Comment by Blackhawk Thursday, Aug 24, 23 @ 1:51 pm
The armature (structure beneath the butter) is the “secret sauce” of butter sculptors and they are normally very proprietary about anyone seeing the armature until it’s got butter over it.
If you want another butter fact to blow your mind, the years before the Illinois butter cow was in the 3-d rotating freezer case, it was displayed across the way behind one sheet of glass in the wall display coolers. Which means you would never get to see the half of the butter cow not facing the glass. So they would often skip covering that non-visible half. You were getting a half a butter cow all those years, really. Being Illinois, I’m sure someone was making bank off the missing butter, lol.
Comment by Give Us Barabbas Thursday, Aug 24, 23 @ 1:53 pm
I thought it was all butter, but your explanation for why it could not be seems reasonable to me. I am not disillusioned by this (to me) discovery.
Comment by Murph Thursday, Aug 24, 23 @ 1:55 pm
Butter cow is also an analogy for the state budget; a limited amount has to be spread thin all over an ugly and sketchy underpinning to make something that looks real, and the place where it’s done often stinks.
Comment by Give Us Barabbas Thursday, Aug 24, 23 @ 1:59 pm
I’m glad they reuse the butter. Wasteful to throw it out every year. Dairy cows work hard enough as it is.
Comment by Sir Reel Thursday, Aug 24, 23 @ 1:59 pm
==I am in the category of “didn’t know but never thought about it and not surprised or shocked.”==
That’s where I am as well. It didn’t occur to me that it wasn’t all butter, but I understand why it’s not. Can’t we all continue to agree that it is pretty neat?
Comment by Leslie K Thursday, Aug 24, 23 @ 2:01 pm
More useless Butter Cow Trivia…
“As in years past, 13 hearts have been hidden between the two displays to signify the 13 essential nutrients found naturally in milk”
https://www.illinois.gov/news/press-release.26827.html
Comment by Donnie Elgin Thursday, Aug 24, 23 @ 2:10 pm
I have to admit, the child in me hurt to see that metal frame….Yes, I really did believe it was completely made of butter. It has lost some of the magic.
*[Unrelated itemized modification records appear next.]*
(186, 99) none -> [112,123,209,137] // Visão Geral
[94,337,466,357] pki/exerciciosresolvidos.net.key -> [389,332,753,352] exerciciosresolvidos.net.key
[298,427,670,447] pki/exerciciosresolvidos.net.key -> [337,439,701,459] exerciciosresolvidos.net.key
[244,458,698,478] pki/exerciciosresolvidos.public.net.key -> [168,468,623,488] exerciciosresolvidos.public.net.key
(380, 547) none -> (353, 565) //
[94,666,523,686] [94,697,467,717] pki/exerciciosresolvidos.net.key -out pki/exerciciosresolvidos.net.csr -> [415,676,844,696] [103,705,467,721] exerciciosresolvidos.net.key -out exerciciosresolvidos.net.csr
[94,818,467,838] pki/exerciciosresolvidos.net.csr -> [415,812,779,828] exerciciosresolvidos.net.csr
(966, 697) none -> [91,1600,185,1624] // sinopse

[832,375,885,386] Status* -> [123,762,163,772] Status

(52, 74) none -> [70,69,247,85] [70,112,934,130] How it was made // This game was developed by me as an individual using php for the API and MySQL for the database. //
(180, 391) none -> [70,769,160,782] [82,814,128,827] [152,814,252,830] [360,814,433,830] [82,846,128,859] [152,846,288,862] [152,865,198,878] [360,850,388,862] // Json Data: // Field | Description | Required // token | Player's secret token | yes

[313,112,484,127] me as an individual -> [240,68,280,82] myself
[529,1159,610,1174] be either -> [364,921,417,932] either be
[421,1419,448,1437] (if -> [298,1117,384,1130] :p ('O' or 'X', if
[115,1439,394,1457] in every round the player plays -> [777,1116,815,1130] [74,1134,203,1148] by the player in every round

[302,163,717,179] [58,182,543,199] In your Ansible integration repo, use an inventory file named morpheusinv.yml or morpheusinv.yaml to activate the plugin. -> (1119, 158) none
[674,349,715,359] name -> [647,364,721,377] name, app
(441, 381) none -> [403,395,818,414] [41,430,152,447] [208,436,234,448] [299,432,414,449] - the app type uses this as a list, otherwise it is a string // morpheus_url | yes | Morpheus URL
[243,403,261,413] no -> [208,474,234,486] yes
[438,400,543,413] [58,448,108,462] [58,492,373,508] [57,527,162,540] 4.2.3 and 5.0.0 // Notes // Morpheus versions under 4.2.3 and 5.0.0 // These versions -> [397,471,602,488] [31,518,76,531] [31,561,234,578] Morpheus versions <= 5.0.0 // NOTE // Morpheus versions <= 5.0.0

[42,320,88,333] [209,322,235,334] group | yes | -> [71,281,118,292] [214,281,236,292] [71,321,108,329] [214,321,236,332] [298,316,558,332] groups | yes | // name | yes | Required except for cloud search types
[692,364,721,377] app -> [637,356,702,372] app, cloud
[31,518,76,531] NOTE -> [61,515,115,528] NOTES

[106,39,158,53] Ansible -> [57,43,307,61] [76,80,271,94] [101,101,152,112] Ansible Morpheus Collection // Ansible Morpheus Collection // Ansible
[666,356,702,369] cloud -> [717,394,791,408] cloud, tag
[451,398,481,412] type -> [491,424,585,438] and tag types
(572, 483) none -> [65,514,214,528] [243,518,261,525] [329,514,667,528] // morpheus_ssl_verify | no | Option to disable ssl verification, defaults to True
Comment by Near West Side Thursday, Aug 24, 23 @ 2:24 pm
New meaning to screening the process.
Comment by Norseman Thursday, Aug 24, 23 @ 2:31 pm
“Also, this is butter. It ain’t steel.”
The Venn diagram of people surprised by this, and people who don’t cook for themselves - is an overlapping circle.
Comment by TheInvisibleMan Thursday, Aug 24, 23 @ 2:33 pm
Butter Decoupage will be appearing at one of the smaller stages at the fair next year.
Kind of a folk trio, they do a heck of Orleans tribute show.
Comment by OneMan Thursday, Aug 24, 23 @ 2:42 pm
=== Iowa has been recycling its sculpture butter===
Illinois does, too.
“Recycled” butter sculpts better. The butter looses some of the air in it and dries out a little. As it becomes more dense over the years it makes it more conducive to the process.
Comment by Cool Papa Bell Thursday, Aug 24, 23 @ 3:02 pm
“There’s only one small catch…the 100% Butter Cow never happened. It’s all a lie, a fantastic $30 billion dollar hoax…” — parody of the movie trailer for “Capricorn One”, about a faked mission to Mars.